Generative AI and Content Production: Real Gains and Documented Limits
Generative AI has revolutionized online marketing content production. HubSpot, in its report “The State of Generative AI in Marketing” published in September 2024, states that SMEs using generative AI to optimize titles, emails, and landing pages are seeing a net increase in their click-through and open rates. The gains are significant enough to justify reallocating budget towards these tools.
Shopify, for its part, documents in its report “The Future of Commerce 2024” that merchants who have adopted integrated AI assistants (Shopify Magic, automated product descriptions) are able to publish new product listings more quickly. This acceleration translates into an increase in the number of active references and, by extension, online revenue.
What AI Does Not Replace in a Content Strategy
Field feedback diverges on one point: the quality perceived by customers. An AI-generated text, even revised, may lack sector-specific details or a brand’s unique tone. Companies achieving the best results combine assisted generation with thorough human proofreading.
The risk of duplicate or generic content also weighs on SEO. Google has clarified that AI-generated content is not penalized per se, but that the added value for the reader remains the ranking criterion. Publishing ten identical product listings reformulated by a tool will never replace a description that answers a buyer’s concrete questions.
Online Sales Funnel: The Friction Points Most Sites Ignore
Before seeking more visibility, it is often more profitable to correct what causes lost sales on an existing site. The available data does not always allow for a conclusion on a “normal” conversion rate by sector, but certain friction points consistently recur.
- The loading time of product pages on mobile: beyond a few seconds, most visitors leave the site before seeing the offer. Compressing images, reducing third-party scripts, and using high-performance hosting are technical actions that have a direct impact on sales.
- The payment process: each additional step between the cart and order confirmation increases the abandonment rate. Offering guest checkout (without mandatory account creation) measurably reduces this friction.
- The absence of visible social proof: customer reviews, ratings, testimonials. A visitor who finds no feedback on a merchant site is more hesitant to finalize their purchase, especially when facing a brand they are discovering.

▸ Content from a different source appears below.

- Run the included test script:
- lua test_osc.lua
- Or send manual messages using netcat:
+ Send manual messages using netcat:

Correcting these three points does not require an advertising budget. It is about optimizing what exists, and the gains on the conversion rate are reflected in every euro spent on traffic acquisition.

Web Traffic Acquisition: Balancing SEO, Paid Advertising, and Social Media
The three main acquisition channels for an online business are not equal depending on the stage of the company’s development or the type of products sold.

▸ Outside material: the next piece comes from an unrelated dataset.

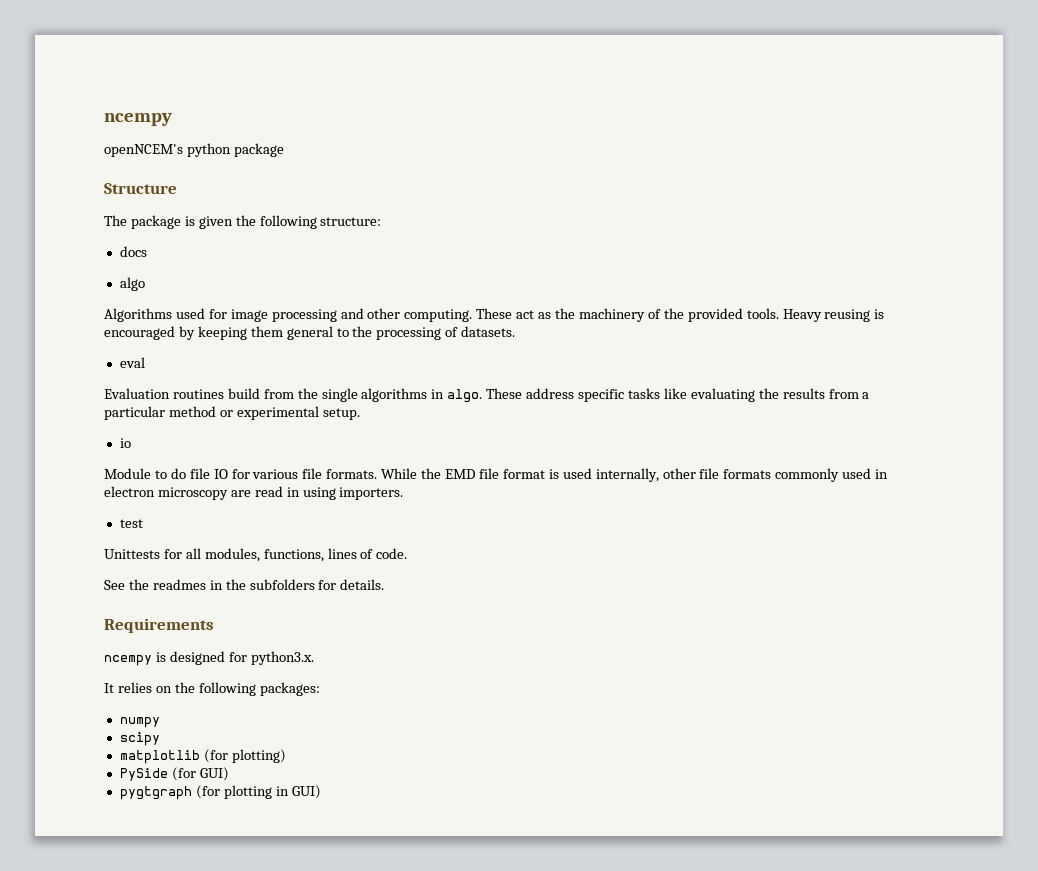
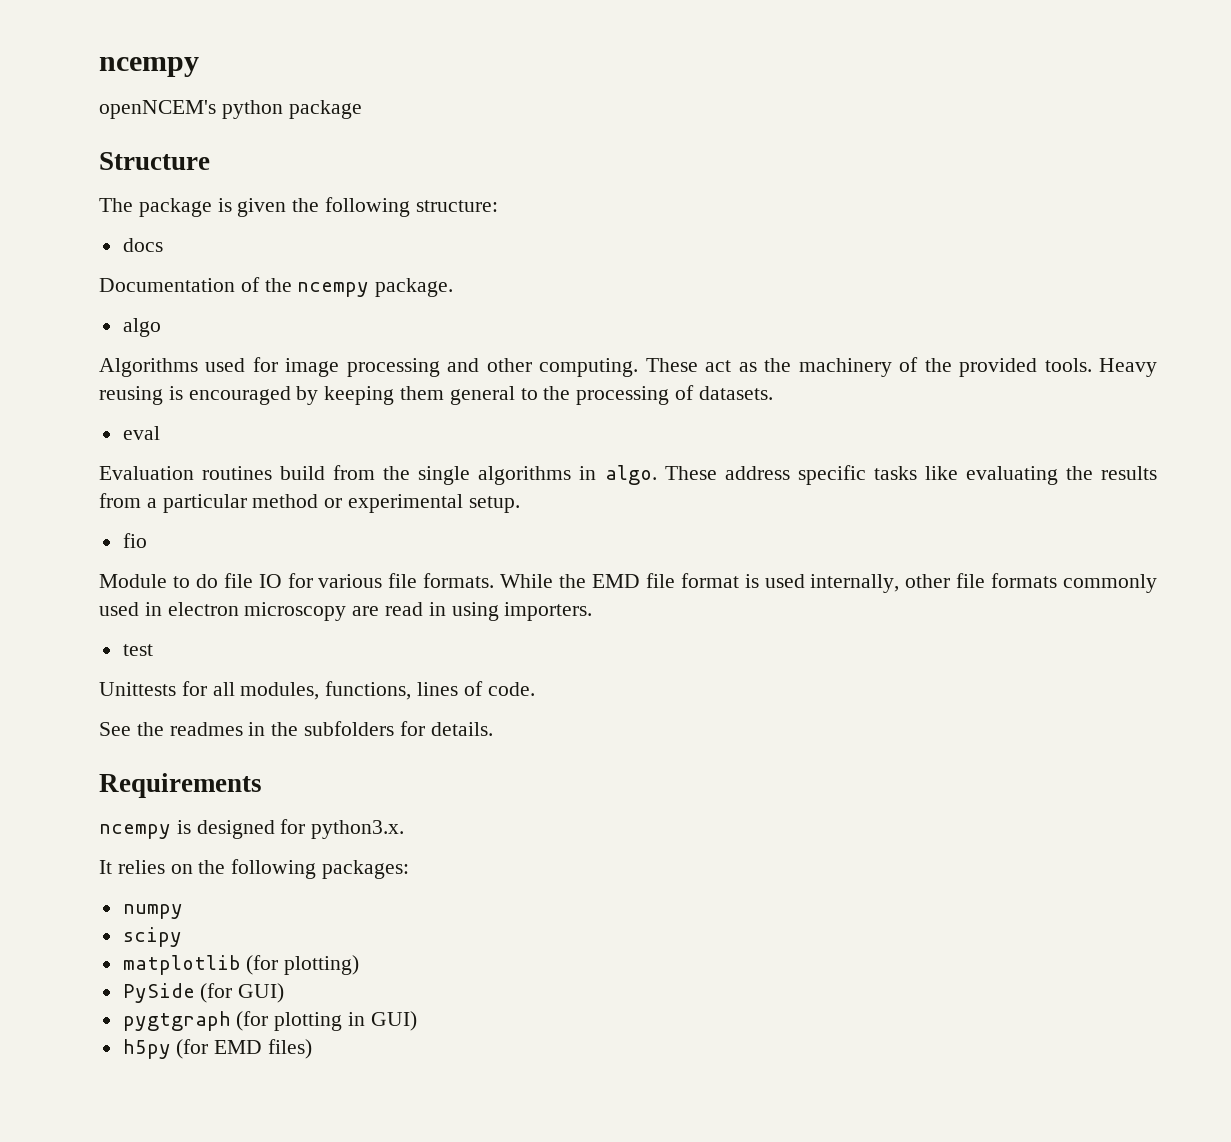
+ Documentation of the ncempy package.
- io
+ fio
+ h5py (for EMD files)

Organic search (SEO) produces results in the medium term. A well-structured site, with regularly updated content and pages that meet specific search intents, captures qualified traffic without cost per click. However, the initial significant effects often require several months of continuous work.

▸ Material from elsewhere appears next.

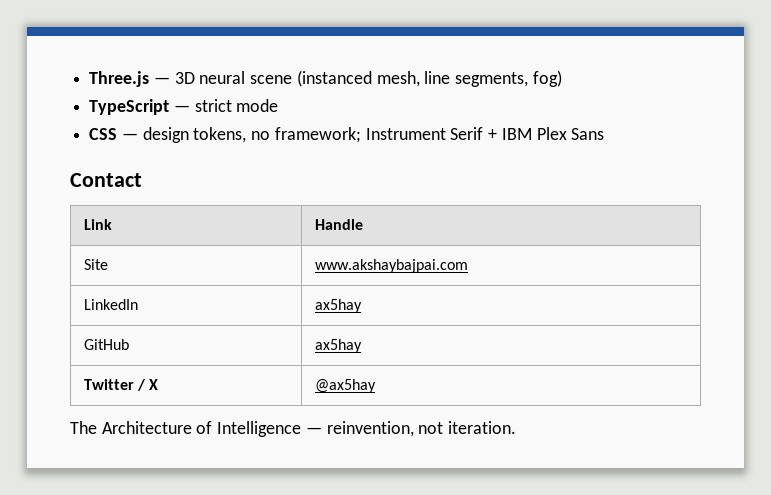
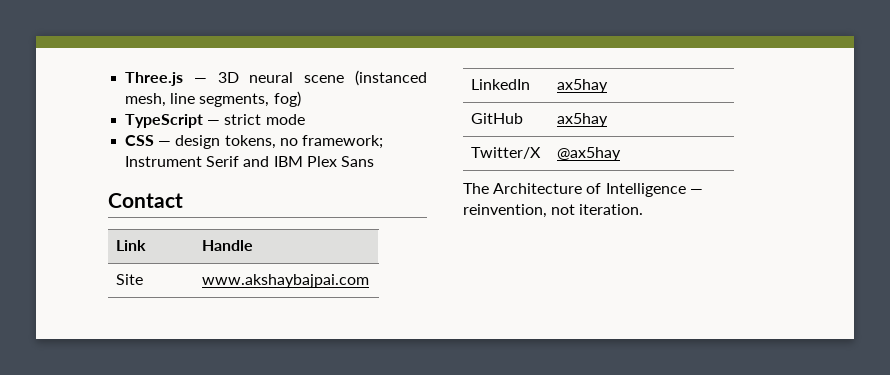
- CSS — design tokens, no framework; Instrument Serif + IBM Plex Sans
+ CSS — design tokens, no framework; Instrument Serif and IBM Plex Sans
- Twitter / X | @ax5hay
+ Twitter/X | @ax5hay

Paid advertising (Google Ads, Meta Ads) generates immediate traffic but at a cost that is increasing in most sectors. Without rigorous tracking of return on investment by campaign, the marketing budget can evaporate quickly. The DSA’s constraints on advertising targeting add a layer of complexity.
Social media functions more as a channel for awareness and loyalty than for direct sales for most businesses. Their effectiveness strongly depends on the sector: a business selling visual products (fashion, decor, food) benefits more from Instagram or TikTok than a B2B service provider.
The balance between these channels does not follow a universal formula. It depends on the available budget, the customer’s decision-making cycle, and the company’s ability to produce regular content. Testing a channel for a few weeks with a limited budget, measuring results, and then reallocating resources to what works remains the most reliable method for progressing without wasting.